(Revision comparison data)

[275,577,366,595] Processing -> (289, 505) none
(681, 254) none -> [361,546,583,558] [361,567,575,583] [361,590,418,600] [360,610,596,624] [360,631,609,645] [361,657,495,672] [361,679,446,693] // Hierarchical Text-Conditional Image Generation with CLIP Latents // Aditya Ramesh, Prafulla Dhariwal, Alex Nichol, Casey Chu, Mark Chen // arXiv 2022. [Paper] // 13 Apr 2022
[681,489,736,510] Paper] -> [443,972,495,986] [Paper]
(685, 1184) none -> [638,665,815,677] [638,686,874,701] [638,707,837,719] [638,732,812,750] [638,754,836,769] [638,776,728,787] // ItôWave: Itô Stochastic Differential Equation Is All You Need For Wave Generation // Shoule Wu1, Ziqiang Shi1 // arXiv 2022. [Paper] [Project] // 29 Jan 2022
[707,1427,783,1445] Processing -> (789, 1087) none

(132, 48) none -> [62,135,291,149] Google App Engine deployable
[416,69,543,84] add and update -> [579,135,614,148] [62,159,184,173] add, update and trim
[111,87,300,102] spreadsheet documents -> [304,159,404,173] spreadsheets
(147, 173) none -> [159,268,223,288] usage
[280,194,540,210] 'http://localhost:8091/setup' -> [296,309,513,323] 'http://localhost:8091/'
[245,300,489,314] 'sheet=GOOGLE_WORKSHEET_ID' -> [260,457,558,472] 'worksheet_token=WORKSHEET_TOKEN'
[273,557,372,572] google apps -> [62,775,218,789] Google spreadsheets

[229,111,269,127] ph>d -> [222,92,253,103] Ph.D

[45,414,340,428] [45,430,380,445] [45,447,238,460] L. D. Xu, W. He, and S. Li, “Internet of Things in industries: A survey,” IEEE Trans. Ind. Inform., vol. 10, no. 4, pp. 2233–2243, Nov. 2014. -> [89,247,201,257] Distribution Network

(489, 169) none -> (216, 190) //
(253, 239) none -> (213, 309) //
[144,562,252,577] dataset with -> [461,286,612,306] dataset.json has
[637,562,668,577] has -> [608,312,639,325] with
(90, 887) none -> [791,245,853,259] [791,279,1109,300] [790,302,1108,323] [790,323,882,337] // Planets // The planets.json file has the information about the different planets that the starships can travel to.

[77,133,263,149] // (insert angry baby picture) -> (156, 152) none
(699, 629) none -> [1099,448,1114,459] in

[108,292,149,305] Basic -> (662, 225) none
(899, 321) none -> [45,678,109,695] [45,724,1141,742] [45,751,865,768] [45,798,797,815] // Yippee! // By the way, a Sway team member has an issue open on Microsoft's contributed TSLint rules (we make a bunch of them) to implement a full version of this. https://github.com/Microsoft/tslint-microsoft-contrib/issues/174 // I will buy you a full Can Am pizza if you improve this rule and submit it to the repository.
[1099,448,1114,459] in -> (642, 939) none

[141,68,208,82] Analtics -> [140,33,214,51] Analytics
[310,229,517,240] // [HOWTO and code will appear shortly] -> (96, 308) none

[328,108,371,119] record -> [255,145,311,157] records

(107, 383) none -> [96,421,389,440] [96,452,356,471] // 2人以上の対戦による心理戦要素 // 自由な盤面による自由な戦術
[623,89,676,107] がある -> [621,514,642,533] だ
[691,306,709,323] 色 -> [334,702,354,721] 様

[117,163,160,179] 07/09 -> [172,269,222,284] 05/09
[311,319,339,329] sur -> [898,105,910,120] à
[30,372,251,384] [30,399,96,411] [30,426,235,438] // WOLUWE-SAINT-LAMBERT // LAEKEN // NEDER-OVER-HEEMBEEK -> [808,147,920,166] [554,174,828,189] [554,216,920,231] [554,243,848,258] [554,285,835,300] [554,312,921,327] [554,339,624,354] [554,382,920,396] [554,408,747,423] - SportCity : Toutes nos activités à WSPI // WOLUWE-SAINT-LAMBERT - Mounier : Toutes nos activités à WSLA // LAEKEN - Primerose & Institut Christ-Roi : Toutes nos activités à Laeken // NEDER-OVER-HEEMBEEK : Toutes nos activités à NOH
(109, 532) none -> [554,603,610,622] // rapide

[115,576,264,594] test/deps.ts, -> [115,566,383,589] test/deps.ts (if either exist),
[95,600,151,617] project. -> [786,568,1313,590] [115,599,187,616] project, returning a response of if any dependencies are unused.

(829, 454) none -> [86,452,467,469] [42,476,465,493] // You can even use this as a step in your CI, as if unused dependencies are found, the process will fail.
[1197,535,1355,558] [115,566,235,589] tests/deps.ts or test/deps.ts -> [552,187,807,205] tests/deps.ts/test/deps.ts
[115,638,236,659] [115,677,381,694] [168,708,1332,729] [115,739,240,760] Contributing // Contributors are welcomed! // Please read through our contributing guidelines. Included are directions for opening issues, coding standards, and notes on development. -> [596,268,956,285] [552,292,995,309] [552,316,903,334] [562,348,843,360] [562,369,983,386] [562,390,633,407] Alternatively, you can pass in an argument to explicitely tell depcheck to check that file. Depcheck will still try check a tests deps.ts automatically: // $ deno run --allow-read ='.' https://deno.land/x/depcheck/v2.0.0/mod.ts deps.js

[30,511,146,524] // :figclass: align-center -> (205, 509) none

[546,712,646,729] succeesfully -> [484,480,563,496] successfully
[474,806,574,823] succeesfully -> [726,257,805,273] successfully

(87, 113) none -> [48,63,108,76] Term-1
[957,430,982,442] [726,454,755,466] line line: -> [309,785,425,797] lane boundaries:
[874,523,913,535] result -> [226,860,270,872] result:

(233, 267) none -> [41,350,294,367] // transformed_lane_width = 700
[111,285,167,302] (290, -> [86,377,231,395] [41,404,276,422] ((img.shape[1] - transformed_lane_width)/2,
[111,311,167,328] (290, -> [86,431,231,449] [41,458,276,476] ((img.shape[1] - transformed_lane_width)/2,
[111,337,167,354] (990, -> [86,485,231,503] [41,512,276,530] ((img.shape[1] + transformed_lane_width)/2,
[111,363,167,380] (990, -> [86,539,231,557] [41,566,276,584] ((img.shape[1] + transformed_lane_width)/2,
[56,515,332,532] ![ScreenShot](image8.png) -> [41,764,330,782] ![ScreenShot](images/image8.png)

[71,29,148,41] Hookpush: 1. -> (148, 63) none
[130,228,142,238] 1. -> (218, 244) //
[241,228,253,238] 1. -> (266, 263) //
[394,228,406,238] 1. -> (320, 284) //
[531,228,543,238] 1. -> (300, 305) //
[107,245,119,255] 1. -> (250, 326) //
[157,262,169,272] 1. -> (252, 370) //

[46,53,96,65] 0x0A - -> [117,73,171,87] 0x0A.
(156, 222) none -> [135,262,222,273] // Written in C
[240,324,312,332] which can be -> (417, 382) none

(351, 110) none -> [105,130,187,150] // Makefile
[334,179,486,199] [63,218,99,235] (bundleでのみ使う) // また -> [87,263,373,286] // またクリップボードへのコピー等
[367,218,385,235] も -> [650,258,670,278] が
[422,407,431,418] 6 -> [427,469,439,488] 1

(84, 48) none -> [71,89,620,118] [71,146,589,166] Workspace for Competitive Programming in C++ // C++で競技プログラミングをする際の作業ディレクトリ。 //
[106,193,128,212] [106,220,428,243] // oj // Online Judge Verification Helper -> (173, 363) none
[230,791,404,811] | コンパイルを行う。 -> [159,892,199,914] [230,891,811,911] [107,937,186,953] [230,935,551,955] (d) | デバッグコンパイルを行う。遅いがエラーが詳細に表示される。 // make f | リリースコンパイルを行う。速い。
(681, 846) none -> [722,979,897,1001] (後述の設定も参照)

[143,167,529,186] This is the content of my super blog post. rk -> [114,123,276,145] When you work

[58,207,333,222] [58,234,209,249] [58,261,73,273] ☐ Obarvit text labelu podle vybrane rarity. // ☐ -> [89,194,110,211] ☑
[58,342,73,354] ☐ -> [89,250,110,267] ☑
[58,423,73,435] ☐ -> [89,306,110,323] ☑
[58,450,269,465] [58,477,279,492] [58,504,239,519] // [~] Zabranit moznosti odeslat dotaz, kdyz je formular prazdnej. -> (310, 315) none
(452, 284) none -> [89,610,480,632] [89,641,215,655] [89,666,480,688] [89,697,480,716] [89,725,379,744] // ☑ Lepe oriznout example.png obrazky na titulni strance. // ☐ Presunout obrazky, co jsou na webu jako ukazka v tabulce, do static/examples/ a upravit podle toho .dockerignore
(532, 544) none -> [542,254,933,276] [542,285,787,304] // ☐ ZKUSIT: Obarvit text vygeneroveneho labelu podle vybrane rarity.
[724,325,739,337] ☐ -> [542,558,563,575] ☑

■ **INSTRUCTIONS TO FOLLOW**
Set down verbatim only the lines between the start of the data above and the line with "(685, 1184) none", both boundaries included.

■ **ANSWER BOX**
[275,577,366,595] Processing -> (289, 505) none
(681, 254) none -> [361,546,583,558] [361,567,575,583] [361,590,418,600] [360,610,596,624] [360,631,609,645] [361,657,495,672] [361,679,446,693] // Hierarchical Text-Conditional Image Generation with CLIP Latents // Aditya Ramesh, Prafulla Dhariwal, Alex Nichol, Casey Chu, Mark Chen // arXiv 2022. [Paper] // 13 Apr 2022
[681,489,736,510] Paper] -> [443,972,495,986] [Paper]
(685, 1184) none -> [638,665,815,677] [638,686,874,701] [638,707,837,719] [638,732,812,750] [638,754,836,769] [638,776,728,787] // ItôWave: Itô Stochastic Differential Equation Is All You Need For Wave Generation // Shoule Wu1, Ziqiang Shi1 // arXiv 2022. [Paper] [Project] // 29 Jan 2022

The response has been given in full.